A LIP é uma malformação congénita intestinal, descrita pela primeira vez em
1961 por Waldmann et col
2,3
, podendo a apresentação clínica ocorrer desde o período fetal até à idade
adulta. Na maioria dos doentes é uma anomalia esporádica, embora estejam
descritos casos familiares ou em associação com os Síndromes de Noonan, Turner
e Klippel-Trenaunay-Weber
2,4
. Os vasos linfáticos afectados localizam-se primariamente no intestino delgado
5
, estando este atingido numa extensão variável
1,2,6
. A sua etiologia é ainda desconhecida1.
A linfangiectasia secundária resulta de uma obstrucção linfática com pressão
linfática elevada ou lesão directa dos canais linfáticos1, por situações tais
como fibrose retroperitoneal, pancreatite crónica, tumores abdominais ou
retroperitoneais, tuberculose mesentérica, doença de Crohn, má rotação
intestinal, doença de Whipple, doença celíaca, pericardite constritiva e
insuficiência cardíaca congestiva2,4.
CASO CLÍNICO
Criança do sexo masculino, 18 meses de idade, referenciado à consulta externa
por hipertrofia do membro inferior esquerdo. Aos nove meses foi detectado
aumento de volume do membro inferior esquerdo. Aos 18 meses, quando foi
referenciado à consulta externa apresentava bom estado geral e nutricional e
assimetria dos membros inferiores. O restante exame objectivo não evidenciava
alterações e os exames complementares de diagnóstico efectuados (radiografia
dos membros inferiores, tomografia axial computorizada cerebral, ecografia
abdominal e cariótipo) foram normais. Em consulta de genética foi feito o
diagnóstico de hemihipertrofia segmentar isolada (do membro inferior esquerdo),
ficando em vigilância.
Aos 3 anos de idade começou a ter episódios de dor abdominal difusa tipo
cólica, distensão abdominal e diarreia, de frequência crescente.
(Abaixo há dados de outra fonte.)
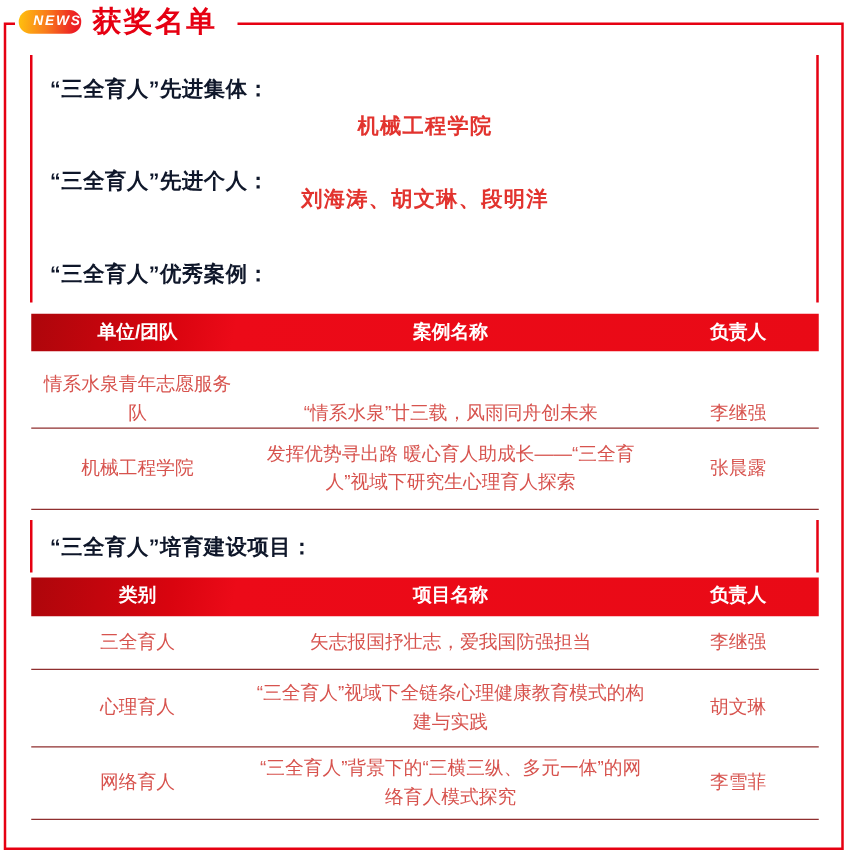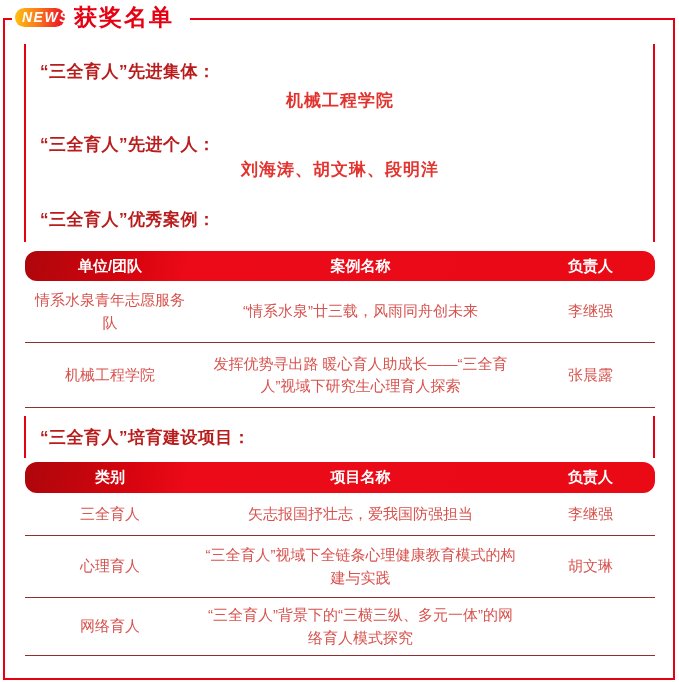"NEWS" .news-badge { font-size: 14px -> 11px }
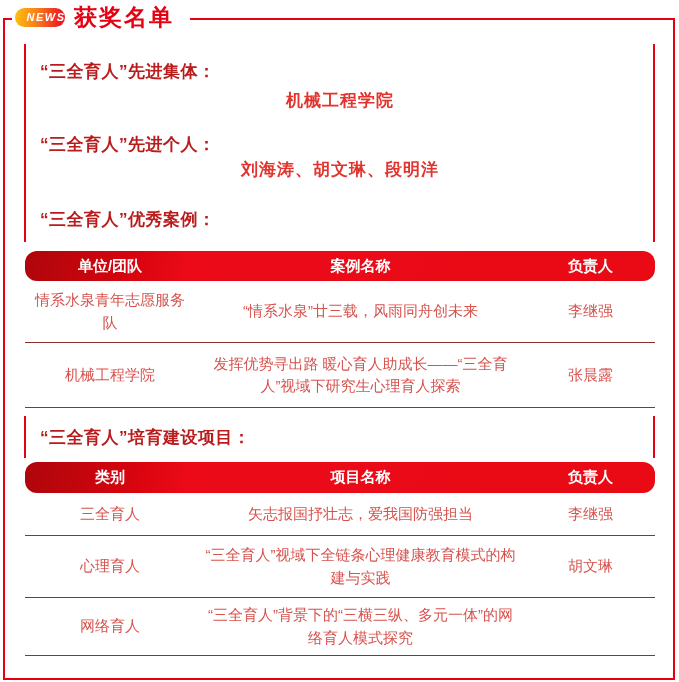"“三全育人”先进集体：" .sec-heading { color: #b91c1c -> #0f172a }
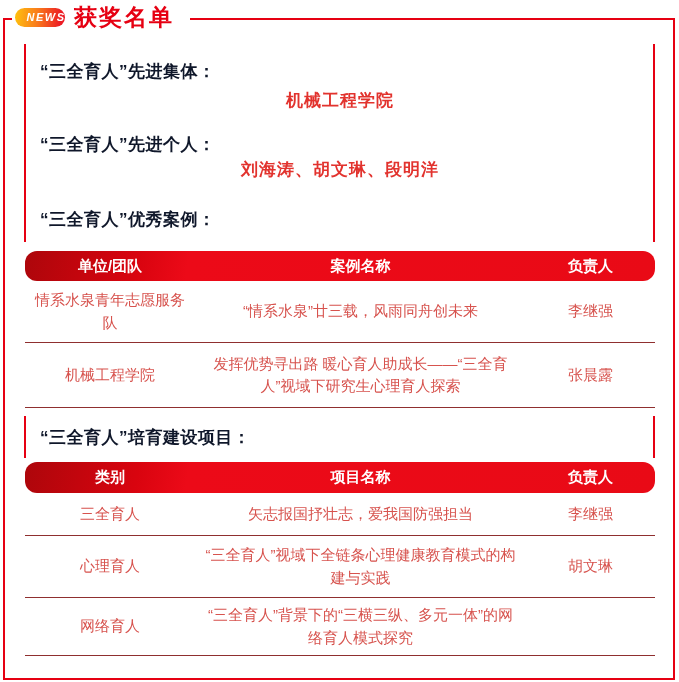"刘海涛、胡文琳、段明洋" div.sec-value { top: 158px -> 148px }
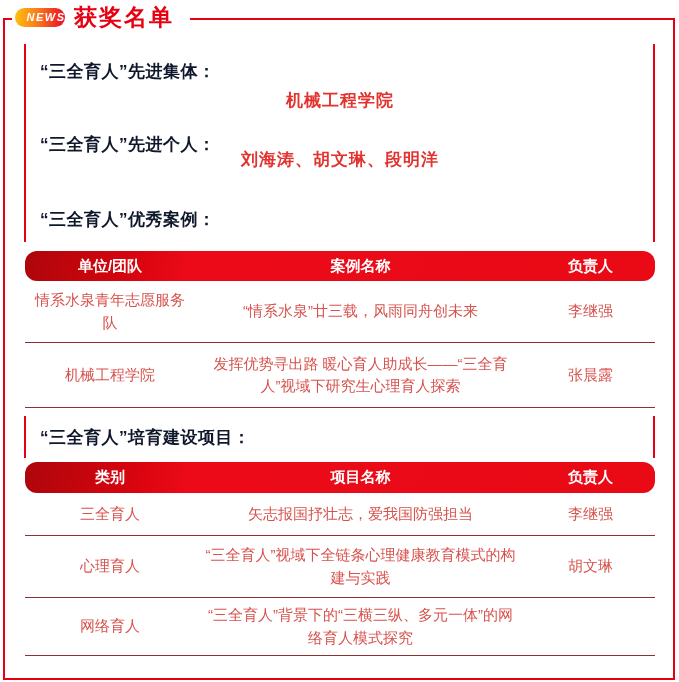"单位/团队" .thead { border-radius: 12px -> none }
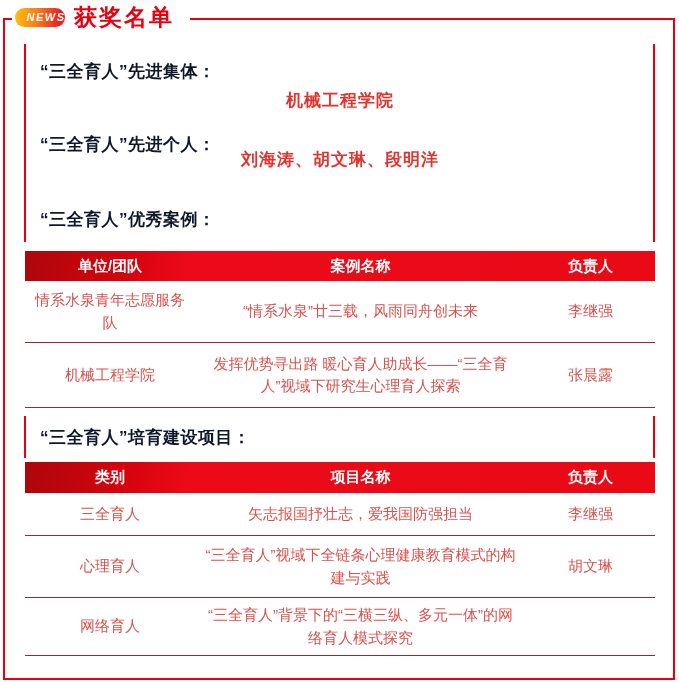"情系水泉青年志愿服务队" .r61 { align-items: none -> flex-end }
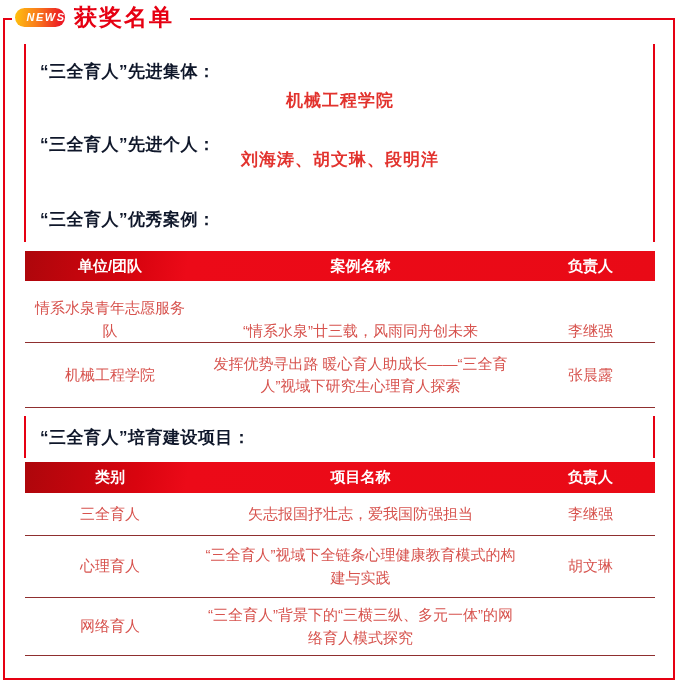"李雪菲" div.cell { html: none -> <div>李雪菲</div> }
Ao exame
objectivo (Fig. 1) apresentava hipertrofia da hemiface direita, hipertrofia e
edema duro dos membros superior e inferior esquerdos. O abdómen era globoso,
timpanizado, com baço palpável cerca de 2-3 cm abaixo do rebordo costal
esquerdo, fígado palpável 2 cm abaixo do rebordo costal direito.
Analiticamente, apresentava hipoproteínemia (34 g/dl), hipoalbuminemia (17 g/L)
com electroforese normal, hipogamaglobulinemia com imunoglobulina A e M
normais. A função hepática e o exame sumário de urina não revelaram alterações.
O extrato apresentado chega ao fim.